Where White People Meet: All about the tolerance, if you're white and straight

© Marc G. Andaya
Finding love can be tough. And finding “the One” who shares your disdain for varying skin tones can be even tougher. That’s where the site “WhereWhitePeopleMeet” comes to the rescue.

The dating site, which has been called racist, has been live since September, but hasn’t been swamped with clients ... until recently.

According to the Salt Lake Tribune, there were only 35 active members before the site started to advertise on a billboard outside Salt Lake City. People have questioned the choice of location for the billboards, as Salt Lake City is 90 percent white and seemingly full of similar people to meet, but that’s where the founders live.

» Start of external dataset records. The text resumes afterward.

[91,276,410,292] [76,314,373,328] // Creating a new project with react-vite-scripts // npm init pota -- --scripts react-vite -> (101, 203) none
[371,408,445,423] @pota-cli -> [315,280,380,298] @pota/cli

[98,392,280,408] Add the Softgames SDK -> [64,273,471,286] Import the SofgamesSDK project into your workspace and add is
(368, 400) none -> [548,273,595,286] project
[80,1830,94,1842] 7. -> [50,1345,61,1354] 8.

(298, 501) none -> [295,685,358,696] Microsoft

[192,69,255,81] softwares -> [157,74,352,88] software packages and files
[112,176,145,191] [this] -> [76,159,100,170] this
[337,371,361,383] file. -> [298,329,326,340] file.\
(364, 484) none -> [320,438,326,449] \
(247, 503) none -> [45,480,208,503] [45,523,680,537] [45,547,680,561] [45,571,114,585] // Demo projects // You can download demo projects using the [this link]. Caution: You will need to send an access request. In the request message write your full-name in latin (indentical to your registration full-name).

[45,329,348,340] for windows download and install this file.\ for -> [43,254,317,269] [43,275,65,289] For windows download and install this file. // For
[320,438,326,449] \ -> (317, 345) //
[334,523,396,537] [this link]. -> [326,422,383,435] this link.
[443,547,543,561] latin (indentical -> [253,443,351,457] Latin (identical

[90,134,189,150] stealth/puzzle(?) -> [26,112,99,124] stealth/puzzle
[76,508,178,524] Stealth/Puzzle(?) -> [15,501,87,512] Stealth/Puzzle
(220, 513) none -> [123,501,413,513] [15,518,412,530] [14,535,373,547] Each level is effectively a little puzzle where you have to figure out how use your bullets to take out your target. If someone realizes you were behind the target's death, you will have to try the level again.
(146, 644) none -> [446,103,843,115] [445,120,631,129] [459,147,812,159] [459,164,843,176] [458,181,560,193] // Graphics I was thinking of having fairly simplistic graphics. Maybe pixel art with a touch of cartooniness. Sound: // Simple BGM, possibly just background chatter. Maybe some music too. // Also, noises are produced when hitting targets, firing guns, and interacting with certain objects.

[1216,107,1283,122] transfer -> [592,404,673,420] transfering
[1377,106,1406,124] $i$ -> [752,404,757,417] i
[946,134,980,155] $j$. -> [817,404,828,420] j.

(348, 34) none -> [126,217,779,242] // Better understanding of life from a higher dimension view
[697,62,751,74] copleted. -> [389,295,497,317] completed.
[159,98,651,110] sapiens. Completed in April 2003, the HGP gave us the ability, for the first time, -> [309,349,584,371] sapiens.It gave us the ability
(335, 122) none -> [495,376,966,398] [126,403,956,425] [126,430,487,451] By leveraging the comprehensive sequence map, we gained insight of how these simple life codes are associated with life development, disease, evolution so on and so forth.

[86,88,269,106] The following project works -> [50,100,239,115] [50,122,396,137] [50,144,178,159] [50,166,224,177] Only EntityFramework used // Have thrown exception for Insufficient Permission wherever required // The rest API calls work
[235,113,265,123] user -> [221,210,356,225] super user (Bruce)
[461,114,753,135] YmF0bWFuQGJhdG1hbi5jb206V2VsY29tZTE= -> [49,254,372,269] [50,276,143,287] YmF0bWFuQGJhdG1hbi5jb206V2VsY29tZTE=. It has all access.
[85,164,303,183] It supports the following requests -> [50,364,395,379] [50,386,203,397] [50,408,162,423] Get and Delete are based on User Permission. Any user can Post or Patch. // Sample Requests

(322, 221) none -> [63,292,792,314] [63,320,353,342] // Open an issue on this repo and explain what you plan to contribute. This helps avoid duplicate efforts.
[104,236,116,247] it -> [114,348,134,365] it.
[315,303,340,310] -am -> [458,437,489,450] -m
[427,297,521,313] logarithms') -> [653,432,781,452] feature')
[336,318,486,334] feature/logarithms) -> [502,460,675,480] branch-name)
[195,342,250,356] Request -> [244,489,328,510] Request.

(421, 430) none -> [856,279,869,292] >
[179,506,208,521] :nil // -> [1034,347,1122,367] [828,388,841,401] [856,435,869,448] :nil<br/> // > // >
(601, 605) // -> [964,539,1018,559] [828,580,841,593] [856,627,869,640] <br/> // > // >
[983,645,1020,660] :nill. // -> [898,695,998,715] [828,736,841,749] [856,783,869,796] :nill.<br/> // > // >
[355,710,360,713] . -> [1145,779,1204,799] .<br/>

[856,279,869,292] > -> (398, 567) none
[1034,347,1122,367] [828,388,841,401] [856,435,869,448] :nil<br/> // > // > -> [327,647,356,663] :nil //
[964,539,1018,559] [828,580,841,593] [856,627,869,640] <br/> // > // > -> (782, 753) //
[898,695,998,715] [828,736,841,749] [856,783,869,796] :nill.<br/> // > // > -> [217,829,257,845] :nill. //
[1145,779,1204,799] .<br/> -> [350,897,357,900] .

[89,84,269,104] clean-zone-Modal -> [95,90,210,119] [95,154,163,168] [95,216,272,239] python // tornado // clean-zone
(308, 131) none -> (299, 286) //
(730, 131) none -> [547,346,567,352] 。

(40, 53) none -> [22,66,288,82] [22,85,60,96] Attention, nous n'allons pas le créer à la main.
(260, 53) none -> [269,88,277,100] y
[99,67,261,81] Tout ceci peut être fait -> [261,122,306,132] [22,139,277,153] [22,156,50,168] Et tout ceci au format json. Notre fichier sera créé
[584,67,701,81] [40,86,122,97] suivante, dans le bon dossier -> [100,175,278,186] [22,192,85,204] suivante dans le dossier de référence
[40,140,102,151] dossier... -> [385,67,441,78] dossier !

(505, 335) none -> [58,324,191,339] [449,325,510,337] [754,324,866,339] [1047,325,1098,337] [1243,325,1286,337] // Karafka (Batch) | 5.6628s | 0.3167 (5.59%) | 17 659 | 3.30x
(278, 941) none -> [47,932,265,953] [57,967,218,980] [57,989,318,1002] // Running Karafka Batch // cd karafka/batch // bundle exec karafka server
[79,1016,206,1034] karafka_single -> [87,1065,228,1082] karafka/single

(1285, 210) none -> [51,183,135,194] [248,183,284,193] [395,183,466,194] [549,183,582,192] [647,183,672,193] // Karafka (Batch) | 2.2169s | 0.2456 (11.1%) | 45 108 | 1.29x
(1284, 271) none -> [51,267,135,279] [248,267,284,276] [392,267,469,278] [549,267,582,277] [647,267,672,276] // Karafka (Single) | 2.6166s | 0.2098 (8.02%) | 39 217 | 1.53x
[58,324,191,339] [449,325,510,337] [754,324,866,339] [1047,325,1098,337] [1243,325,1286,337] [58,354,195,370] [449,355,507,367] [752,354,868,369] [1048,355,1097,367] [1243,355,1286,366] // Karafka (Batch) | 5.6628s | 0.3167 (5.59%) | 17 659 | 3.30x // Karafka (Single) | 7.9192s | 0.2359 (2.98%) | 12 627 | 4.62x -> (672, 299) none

"People ask all the time ‘Why White People Meet’? I always say, why not? Just about every other race, religion and walk of life have dating websites, so why not Where White People Meet?” the site says. 

The welcome page of the site explains: “We developed this dating website as an alternative to the other dating websites that cater to certain groups. We simply want to help people connect in a safe and fun online environment without costing them a ton of money. Enjoy!”

The founder describes his views as “those of tolerance, love, acceptance and understanding.”

Those views only apply to white, straight people.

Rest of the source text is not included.